> MATERIAL PROVIDED
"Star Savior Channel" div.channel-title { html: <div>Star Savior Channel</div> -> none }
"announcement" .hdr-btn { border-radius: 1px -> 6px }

...

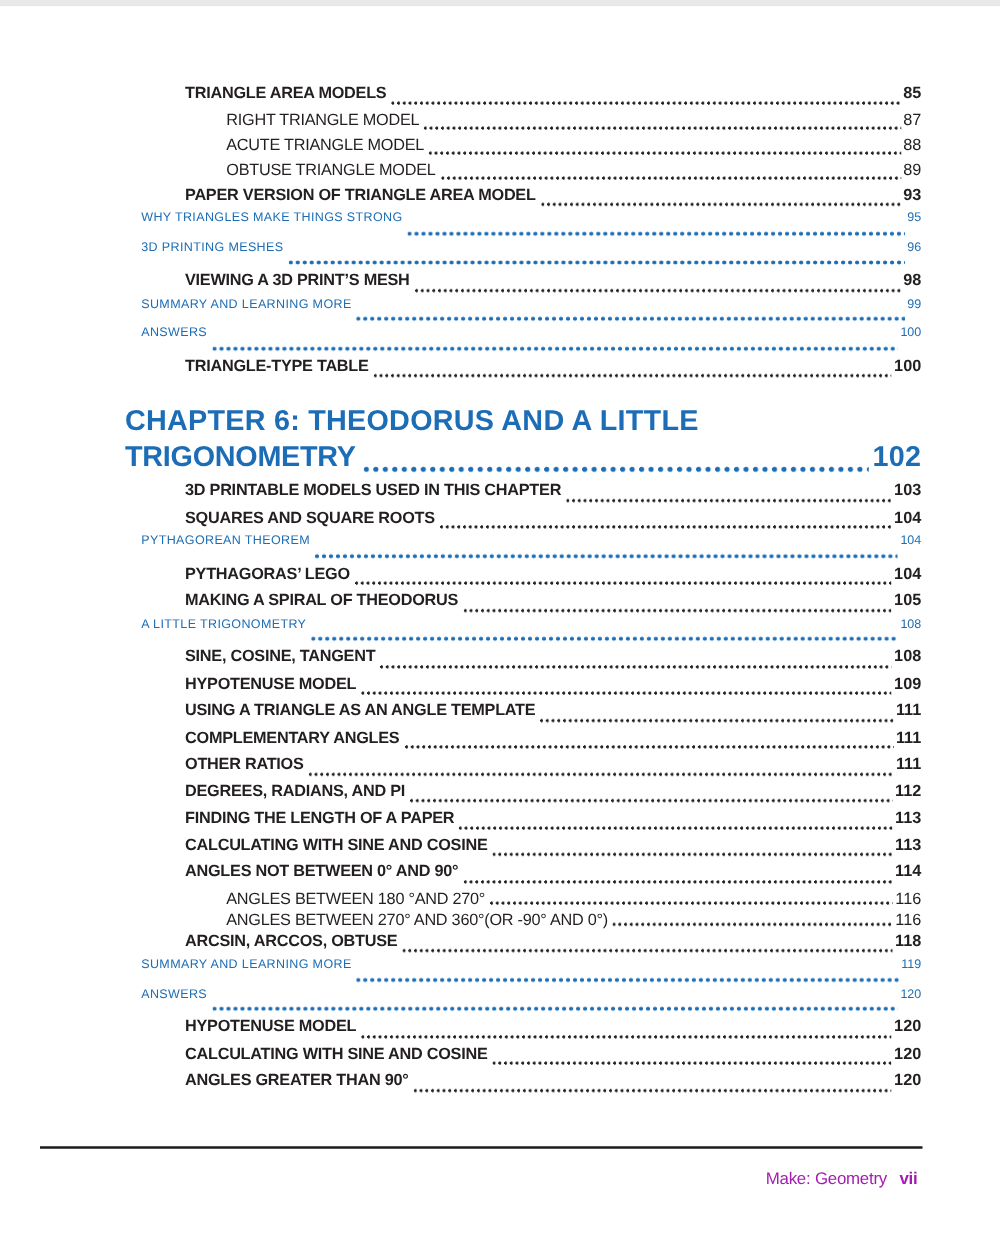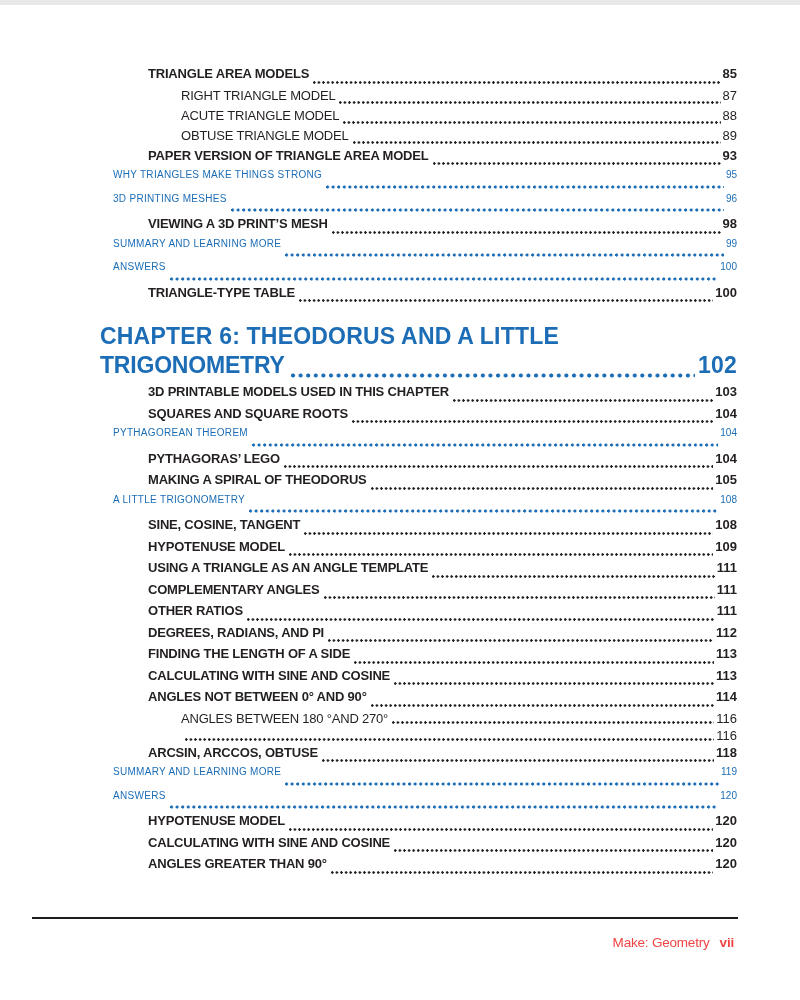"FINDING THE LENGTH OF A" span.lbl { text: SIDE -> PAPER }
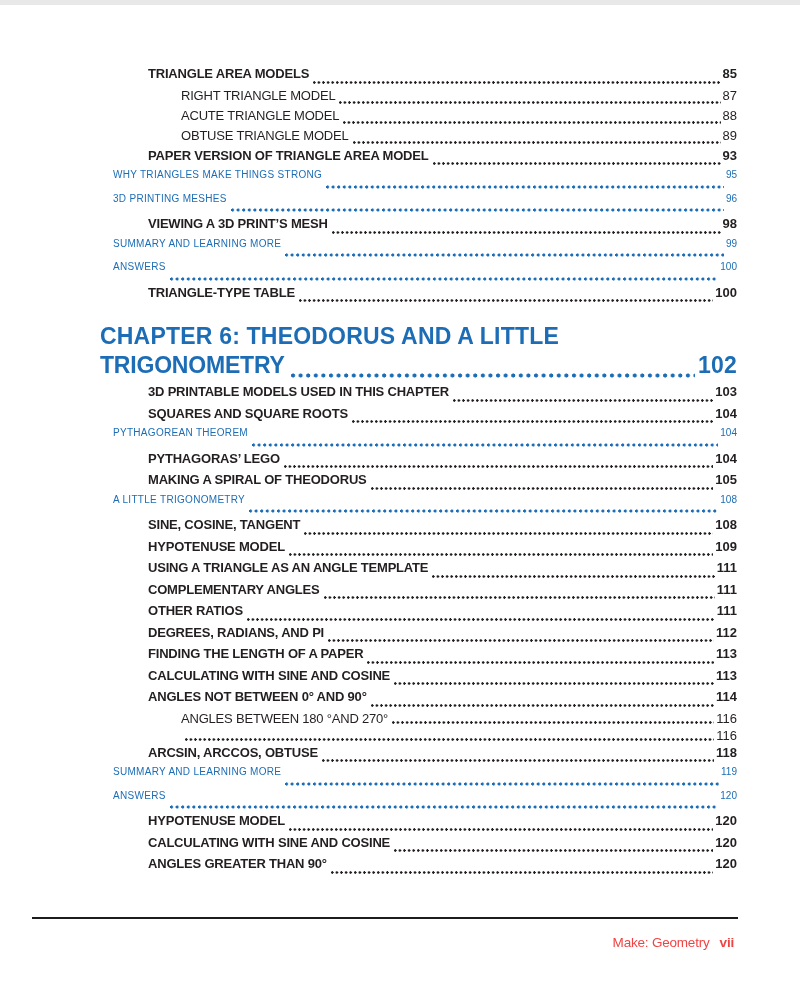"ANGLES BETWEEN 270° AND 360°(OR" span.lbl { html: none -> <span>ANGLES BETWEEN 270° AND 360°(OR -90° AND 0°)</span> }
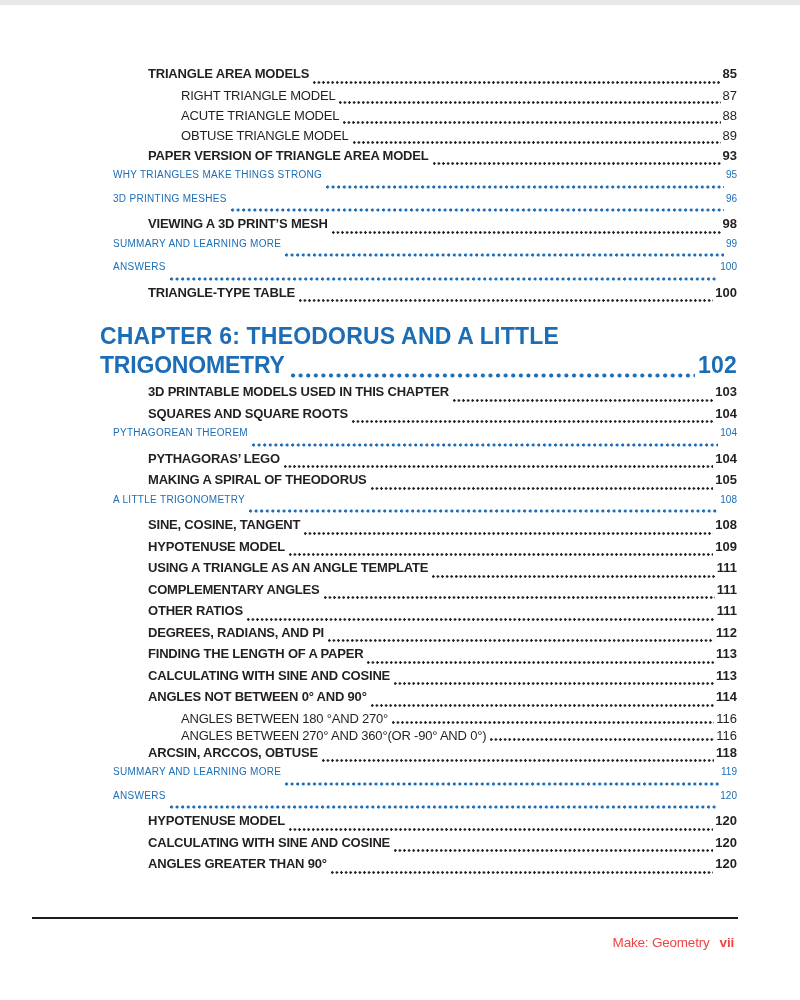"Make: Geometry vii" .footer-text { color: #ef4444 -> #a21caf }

> ACTIVITY
Without the pictures, set down the lines above from the line with "THE LENGTH OF" up to and including the line with "color: #ef4444 ->" exactly as they stand.

> EXPECTED ANSWER
"FINDING THE LENGTH OF A" span.lbl { text: SIDE -> PAPER }
"ANGLES BETWEEN 270° AND 360°(OR" span.lbl { html: none -> <span>ANGLES BETWEEN 270° AND 360°(OR -90° AND 0°)</span> }
"Make: Geometry vii" .footer-text { color: #ef4444 -> #a21caf }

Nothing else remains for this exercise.